Selecting what to parse

By default LlamaParse will extract all the visible content of every page of a document

Parsing only some pages

You can specify the pages you want to parse by passing specific page numbers as a comma-separated list in the target_pages argument. Pages are numbered starting at 0.

Python
API

parser = LlamaParse(
  target_pages="0,1,2,22,33"
)

curl -X 'POST' \
  'https://api.cloud.llamaindex.ai/api/v1/parsing/upload'  \
  -H 'accept: application/json' \
  -H 'Content-Type: multipart/form-data' \
  -H "Authorization: Bearer $LLAMA_CLOUD_API_KEY" \
  --form 'target_pages="0,1,2,22,33"' \
  -F 'file=@/path/to/your/file.pdf;type=application/pdf'

The range syntax is also supported target_pages=0-2,6-22,33.

Parsing only a targeted area of a document

You can specify an area of a document that you want to parse. This can be helpful to remove headers and footers.

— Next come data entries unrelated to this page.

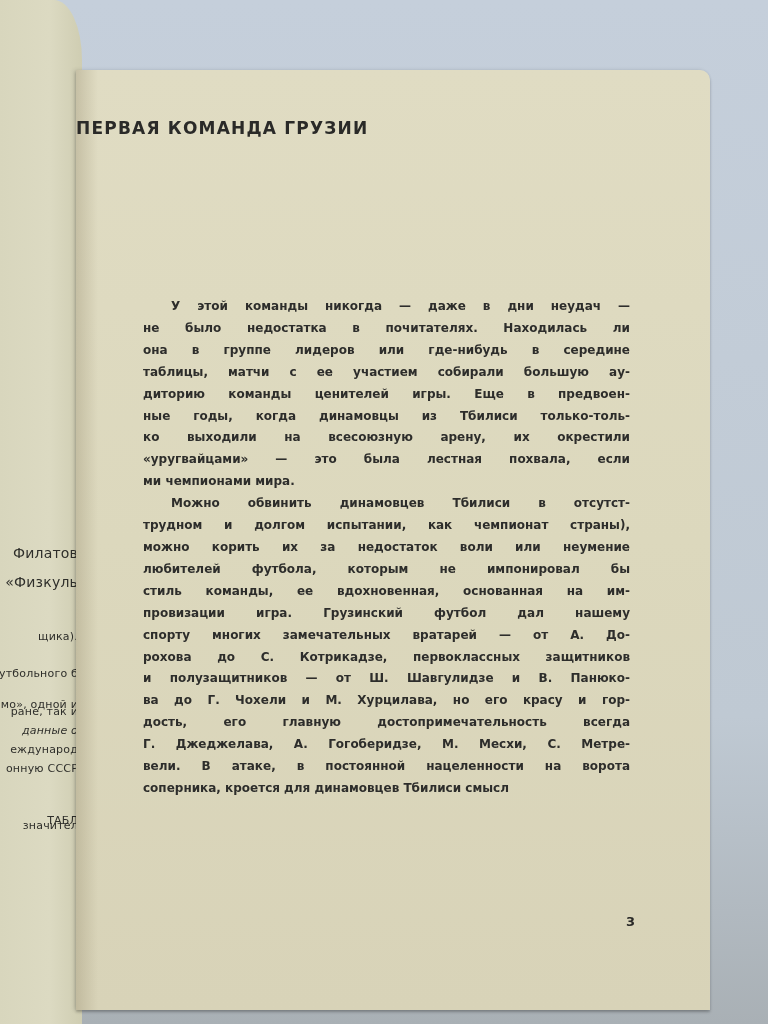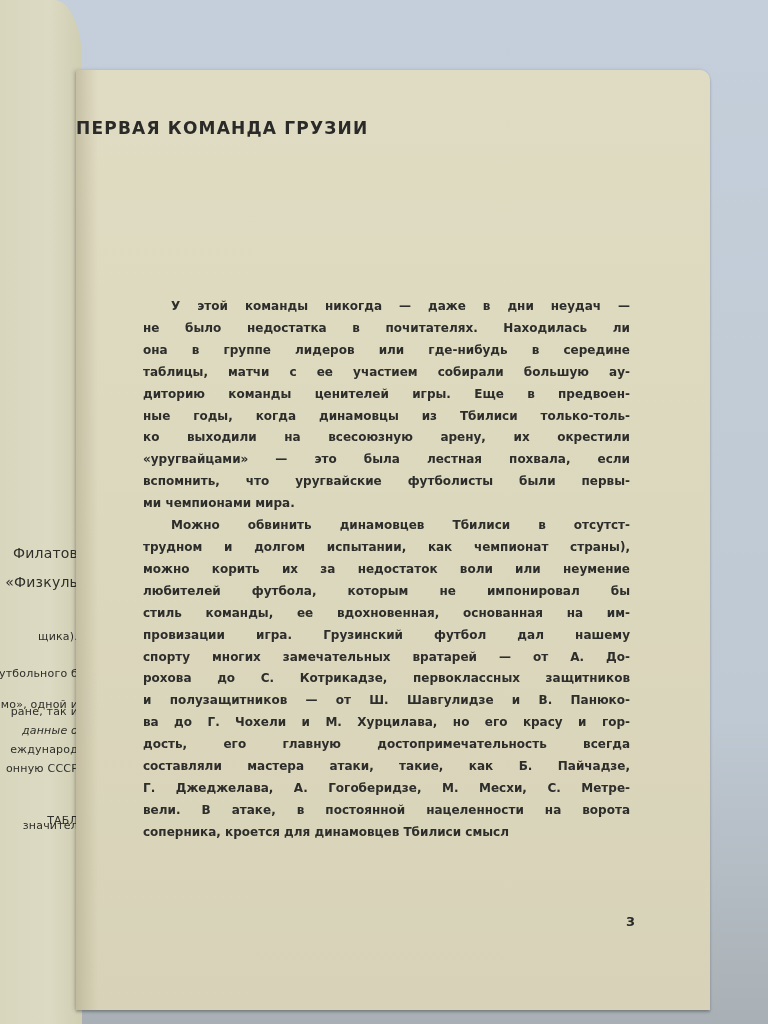--- a/index.html
+++ b/index.html
@@ -75,32 +75,30 @@
   <div class="title">ПЕРВАЯ КОМАНДА ГРУЗИИ</div>
   <div class="body-text" id="body-text">
       <span class="line indent">У этой команды никогда — даже в дни неудач —</span>
       <span class="line">не было недостатка в почитателях. Находилась ли</span>
       <span class="line">она в группе лидеров или где-нибудь в середине</span>
       <span class="line">таблицы, матчи с ее участием собирали большую ау-</span>
       <span class="line">диторию команды ценителей игры. Еще в предвоен-</span>
       <span class="line">ные годы, когда динамовцы из Тбилиси только-толь-</span>
       <span class="line">ко выходили на всесоюзную арену, их окрестили</span>
       <span class="line">«уругвайцами» — это была лестная похвала, если</span>
-      <span class="line">вспомнить, что уругвайские футболисты были первы-</span>
       <span class="line last">ми чемпионами мира.</span>
       <span class="line indent">Можно обвинить динамовцев Тбилиси в отсутст-</span>
       <span class="line">трудном и долгом испытании, как чемпионат страны),</span>
       <span class="line">можно корить их за недостаток воли или неумение</span>
       <span class="line">любителей футбола, которым не импонировал бы</span>
       <span class="line">стиль команды, ее вдохновенная, основанная на им-</span>
       <span class="line">провизации игра. Грузинский футбол дал нашему</span>
       <span class="line">спорту многих замечательных вратарей — от А. До-</span>
       <span class="line">рохова до С. Котрикадзе, первоклассных защитников</span>
       <span class="line">и полузащитников — от Ш. Шавгулидзе и В. Панюко-</span>
       <span class="line">ва до Г. Чохели и М. Хурцилава, но его красу и гор-</span>
       <span class="line">дость, его главную достопримечательность всегда</span>
-      <span class="line">составляли мастера атаки, такие, как Б. Пайчадзе,</span>
       <span class="line">Г. Джеджелава, А. Гогоберидзе, М. Месхи, С. Метре-</span>
       <span class="line">вели. В атаке, в постоянной нацеленности на ворота</span>
       <span class="line last">соперника, кроется для динамовцев Тбилиси смысл</span>
     </div>
   <div class="page-number">3</div>
 </div>
 
 </body></html>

To do so you need to provide the bounding box margin expressed as a ratio compare to the page size between 0 and 1 in bbox_left, bbox_right, bbox_top and bbox_bottom.

Examples:

To not parse the top 10% of a document: bbox_top=0.1
To not parse the top 10% and bottom 20% of a document: bbbox_top=0.1 and bbox_bottom=0.2,

Python
API

parser = LlamaParse(
  bbox_left=0.2
)

curl -X 'POST' \
  'https://api.cloud.llamaindex.ai/api/v1/parsing/upload'  \
  -H 'accept: application/json' \
  -H 'Content-Type: multipart/form-data' \
  -H "Authorization: Bearer $LLAMA_CLOUD_API_KEY" \
  --form 'bbox_left=0.2' \
  -F 'file=@/path/to/your/file.pdf;type=application/pdf'

Bounding box (legacy)

We support a deprecated way of doing so where it is possible to provide the bounding box margin in clockwise order from the top in a comma separated string in the bounding_box arguments. The margins are expressed as a ratio compare to the page size between 0 and 1.

Examples:

To not parse the top 10% of a document: bounding_box="0.1,0,0,0"
To not parse the top 10% and bottom 20% of a document: bounding_box="0.1,0,0.2,0"

Python
API

parser = LlamaParse(
  bounding_box="0.1,0.4,0.2,0.3"
)

curl -X 'POST' \
  'https://api.cloud.llamaindex.ai/api/v1/parsing/upload'  \
  -H 'accept: application/json' \
  -H 'Content-Type: multipart/form-data' \
  -H "Authorization: Bearer $LLAMA_CLOUD_API_KEY" \
  --form 'bounding_box="0.1,0.4,0.2,0.3"' \
  -F 'file=@/path/to/your/file.pdf;type=application/pdf'

Limiting number of page to parse

If you want to limit the maximum amount of pages to parse you can use the parameter max_pages. LlamaParse will stop parsing the document after the specified pages.

Python
API

parser = LlamaParse(
  max_pages=25
)

curl -X 'POST' \
  'https://api.cloud.llamaindex.ai/api/v1/parsing/upload'  \
  -H 'accept: application/json' \
  -H 'Content-Type: multipart/form-data' \
  -H "Authorization: Bearer $LLAMA_CLOUD_API_KEY" \
  --form 'max_pages=25' \
  -F 'file=@/path/to/your/file.pdf;type=application/pdf'